- _ASSIGNMENT_
In the data below, find every line with the word "total" and copy it out.

[Before and after images]

Start of Block

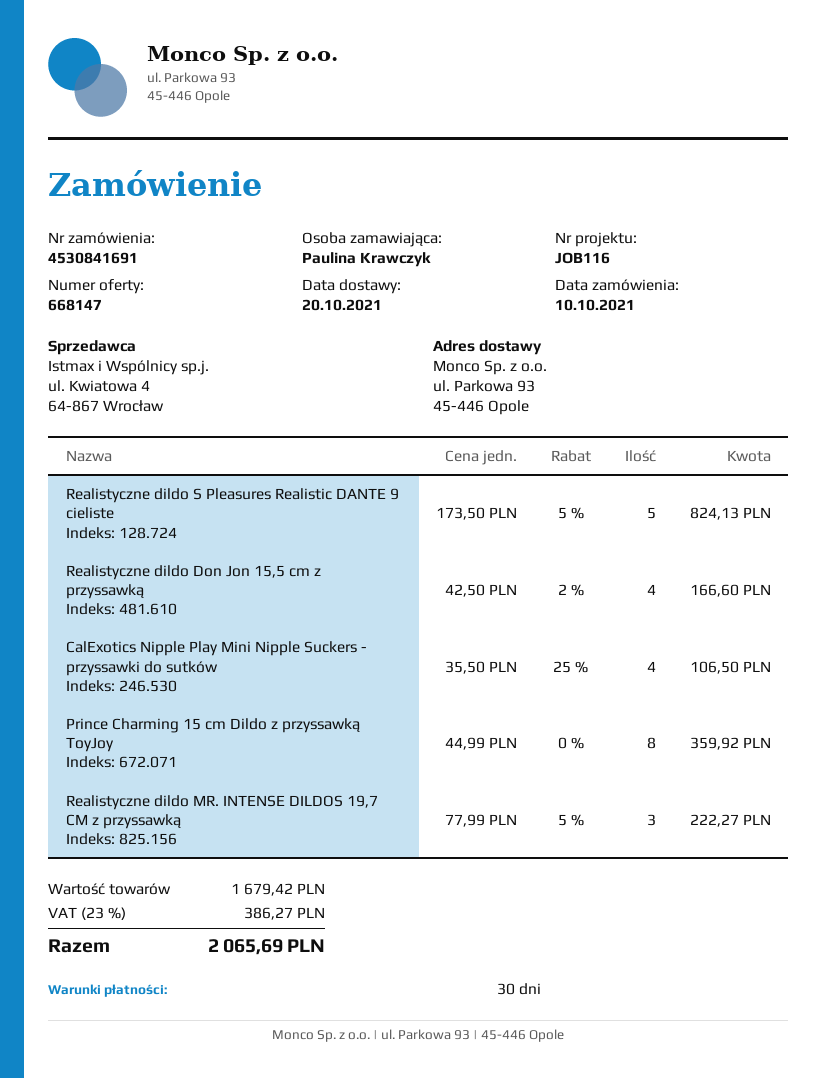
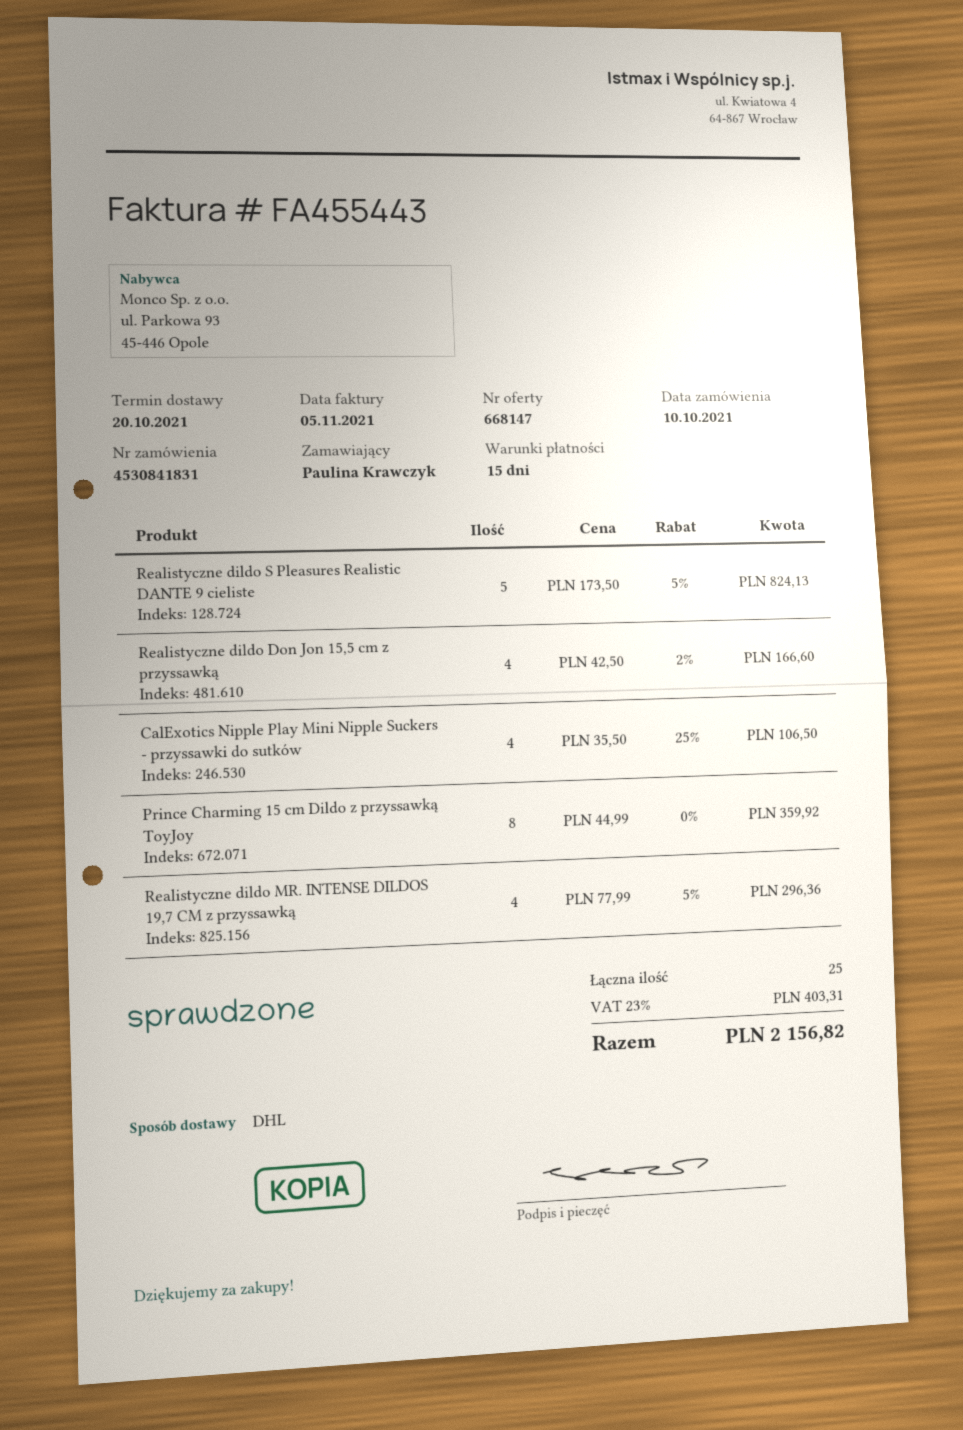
order number: 4530841691 -> 4530841831
payment terms: 30 days -> 15 days
Realistyczne dildo MR. INTENSE DILDOS 19,7 CM z przyssawką: 3 x 77.99 - 5% = 222.27 -> 4 x 77.99 - 5% = 296.36
tax: 23% = 386.27 -> 23% = 403.31
total: 2065.69 -> 2156.82

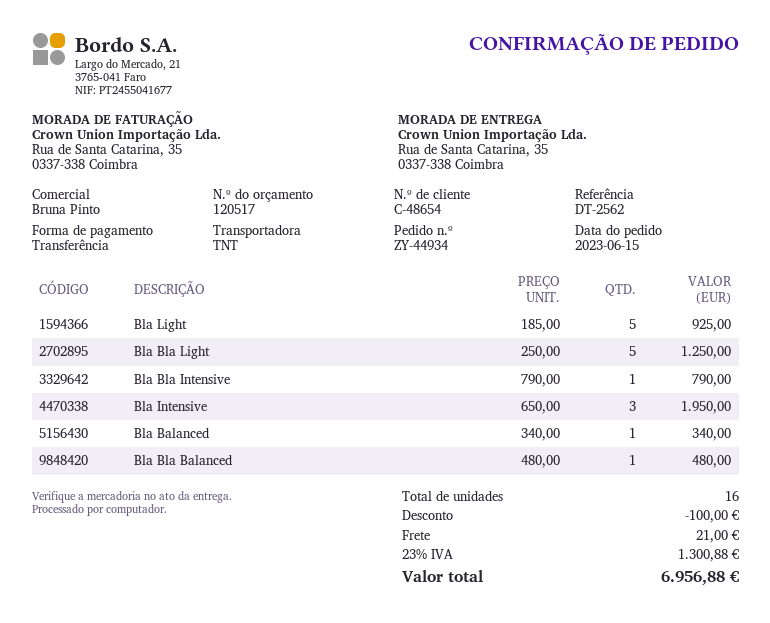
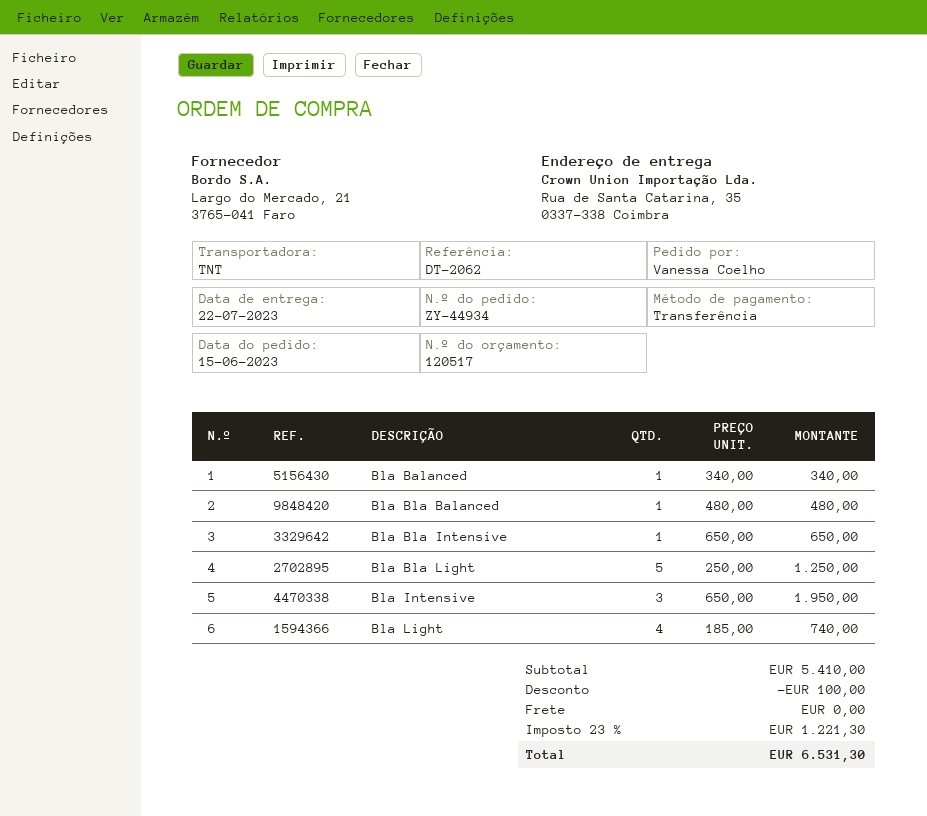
reference: DT-2562 -> DT-2062
Bla Light: 5 x 185.00 = 925.00 -> 4 x 185.00 = 740.00
Bla Bla Intensive: 1 x 790.00 = 790.00 -> 1 x 650.00 = 650.00
shipping: 21.00 -> 0.00
tax: 23% = 1300.88 -> 23% = 1221.30
total: 6956.88 -> 6531.30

End of Block

- _RESPONSE TO THIS TASK_
total: 2065.69 -> 2156.82
total: 6956.88 -> 6531.30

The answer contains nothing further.